Wow those look incredible! did you find them in the US or are you located in EU?


----------



## pannaking22 (Jun 8, 2018)

rantology said:


> Wow those look incredible! did you find them in the US or are you located in EU?


They're only really over in Europe right now unfortunately. Someday they'll probably make it to the states, but who knows when that will be.


----------



## Arthroverts (Jun 11, 2018)

Those look awesome! Would love to get some over here in the U.S sometime.
Hope you have success with them!

Thanks,

Arthroverts

Reactions: Like 1


----------



## sschind (Jun 16, 2018)

pannaking22 said:


> They're only really over in Europe right now unfortunately. Someday they'll probably make it to the states, but who knows when that will be.


I saw some at Tinley Park a year or maybe it was two years ago.  Someone had a tank of about 20 of them they said they just bought.


----------



## Ratmosphere (Jun 17, 2018)

Just got a handful of these, so lucky their back in the hobby! Waited two years for this moment.

Reactions: Like 1


----------



## pannaking22 (Jun 18, 2018)

sschind said:


> I saw some at Tinley Park a year or maybe it was two years ago.  Someone had a tank of about 20 of them they said they just bought.

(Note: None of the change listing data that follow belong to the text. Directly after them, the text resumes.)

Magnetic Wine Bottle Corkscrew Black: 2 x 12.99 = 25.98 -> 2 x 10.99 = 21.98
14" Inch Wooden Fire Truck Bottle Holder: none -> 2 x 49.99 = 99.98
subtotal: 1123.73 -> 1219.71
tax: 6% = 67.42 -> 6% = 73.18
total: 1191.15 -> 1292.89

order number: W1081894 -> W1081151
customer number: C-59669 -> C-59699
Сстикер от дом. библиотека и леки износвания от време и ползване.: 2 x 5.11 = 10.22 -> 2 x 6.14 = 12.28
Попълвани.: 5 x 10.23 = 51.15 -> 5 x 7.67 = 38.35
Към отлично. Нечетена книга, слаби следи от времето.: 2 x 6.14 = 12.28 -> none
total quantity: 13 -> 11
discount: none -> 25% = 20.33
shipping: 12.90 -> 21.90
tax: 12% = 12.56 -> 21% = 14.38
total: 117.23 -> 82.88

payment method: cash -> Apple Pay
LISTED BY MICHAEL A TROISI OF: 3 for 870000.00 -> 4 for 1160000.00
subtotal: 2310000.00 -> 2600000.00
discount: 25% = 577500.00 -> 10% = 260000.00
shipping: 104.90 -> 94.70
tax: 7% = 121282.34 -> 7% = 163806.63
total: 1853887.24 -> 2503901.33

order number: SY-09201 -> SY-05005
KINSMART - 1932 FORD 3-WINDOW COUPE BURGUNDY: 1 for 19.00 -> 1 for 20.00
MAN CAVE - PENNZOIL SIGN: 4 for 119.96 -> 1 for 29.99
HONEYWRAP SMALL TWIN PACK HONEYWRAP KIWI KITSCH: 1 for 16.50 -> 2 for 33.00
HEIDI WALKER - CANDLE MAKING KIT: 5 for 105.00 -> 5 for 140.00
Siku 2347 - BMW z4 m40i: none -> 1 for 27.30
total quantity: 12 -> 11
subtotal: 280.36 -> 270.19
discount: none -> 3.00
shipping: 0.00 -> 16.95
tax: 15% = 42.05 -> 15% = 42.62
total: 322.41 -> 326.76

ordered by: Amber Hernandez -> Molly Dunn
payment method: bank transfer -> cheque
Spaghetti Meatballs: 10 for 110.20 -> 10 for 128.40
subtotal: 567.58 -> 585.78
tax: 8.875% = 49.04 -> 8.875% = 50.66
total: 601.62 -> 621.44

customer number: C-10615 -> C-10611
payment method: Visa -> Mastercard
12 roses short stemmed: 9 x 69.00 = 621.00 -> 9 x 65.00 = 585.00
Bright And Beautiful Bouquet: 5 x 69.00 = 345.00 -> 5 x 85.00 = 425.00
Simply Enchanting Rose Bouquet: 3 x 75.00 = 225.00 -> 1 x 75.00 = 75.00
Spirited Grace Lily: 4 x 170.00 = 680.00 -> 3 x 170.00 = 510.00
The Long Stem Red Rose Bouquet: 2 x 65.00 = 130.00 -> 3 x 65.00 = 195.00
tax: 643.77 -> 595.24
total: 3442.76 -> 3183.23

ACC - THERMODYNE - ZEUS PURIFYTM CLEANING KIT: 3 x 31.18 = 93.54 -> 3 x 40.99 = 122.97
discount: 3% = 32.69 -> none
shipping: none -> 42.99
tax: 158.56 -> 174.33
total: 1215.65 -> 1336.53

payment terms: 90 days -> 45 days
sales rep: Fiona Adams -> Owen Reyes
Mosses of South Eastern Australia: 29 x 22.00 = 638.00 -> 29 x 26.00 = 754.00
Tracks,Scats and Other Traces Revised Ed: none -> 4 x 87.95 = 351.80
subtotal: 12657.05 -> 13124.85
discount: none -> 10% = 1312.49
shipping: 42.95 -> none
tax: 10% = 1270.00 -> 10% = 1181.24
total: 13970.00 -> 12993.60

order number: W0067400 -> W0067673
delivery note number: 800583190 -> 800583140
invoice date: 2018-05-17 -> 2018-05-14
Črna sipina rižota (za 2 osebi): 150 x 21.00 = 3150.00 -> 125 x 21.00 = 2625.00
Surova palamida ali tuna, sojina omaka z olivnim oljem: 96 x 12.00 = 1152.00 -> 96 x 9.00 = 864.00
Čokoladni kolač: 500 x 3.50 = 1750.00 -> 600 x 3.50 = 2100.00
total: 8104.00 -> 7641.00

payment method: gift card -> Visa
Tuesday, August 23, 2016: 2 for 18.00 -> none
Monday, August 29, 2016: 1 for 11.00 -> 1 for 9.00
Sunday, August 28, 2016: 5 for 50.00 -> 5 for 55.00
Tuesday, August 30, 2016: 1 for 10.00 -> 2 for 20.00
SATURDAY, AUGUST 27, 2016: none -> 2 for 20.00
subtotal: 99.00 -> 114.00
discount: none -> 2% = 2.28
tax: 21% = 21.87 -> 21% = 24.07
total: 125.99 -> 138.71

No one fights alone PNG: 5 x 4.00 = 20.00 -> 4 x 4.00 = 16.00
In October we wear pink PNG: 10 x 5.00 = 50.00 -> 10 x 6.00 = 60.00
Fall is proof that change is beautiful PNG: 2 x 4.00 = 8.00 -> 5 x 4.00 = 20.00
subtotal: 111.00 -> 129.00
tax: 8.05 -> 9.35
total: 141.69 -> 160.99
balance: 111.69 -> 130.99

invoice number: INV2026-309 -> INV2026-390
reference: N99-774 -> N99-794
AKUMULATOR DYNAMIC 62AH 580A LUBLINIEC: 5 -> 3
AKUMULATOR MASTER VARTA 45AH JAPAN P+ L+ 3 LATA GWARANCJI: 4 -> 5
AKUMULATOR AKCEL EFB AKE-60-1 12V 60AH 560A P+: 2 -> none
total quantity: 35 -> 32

Awww man, I wish I still lived in Illinois! Would have happily picked up a few of those if I knew they were there.


----------



## sschind (Jun 18, 2018)

pannaking22 said:


> Awww man, I wish I still lived in Illinois! Would have happily picked up a few of those if I knew they were there.


I don't think the guy who had them when I saw them was selling them.  I think he just picked them up from someone else and I happened by his booth.  I don't think the other guy, whoever it was, was selling them there either.  I think he just brought some for the the other guy. 

I'll keep am eye open this time around.  Last year I got maybe an hour total to walk around the show.  It was so busy and I almost completely sold out of everything I brought.  I know who the person is who bought them so I'll ask if he had any luck with them.

Reactions: Like 1


----------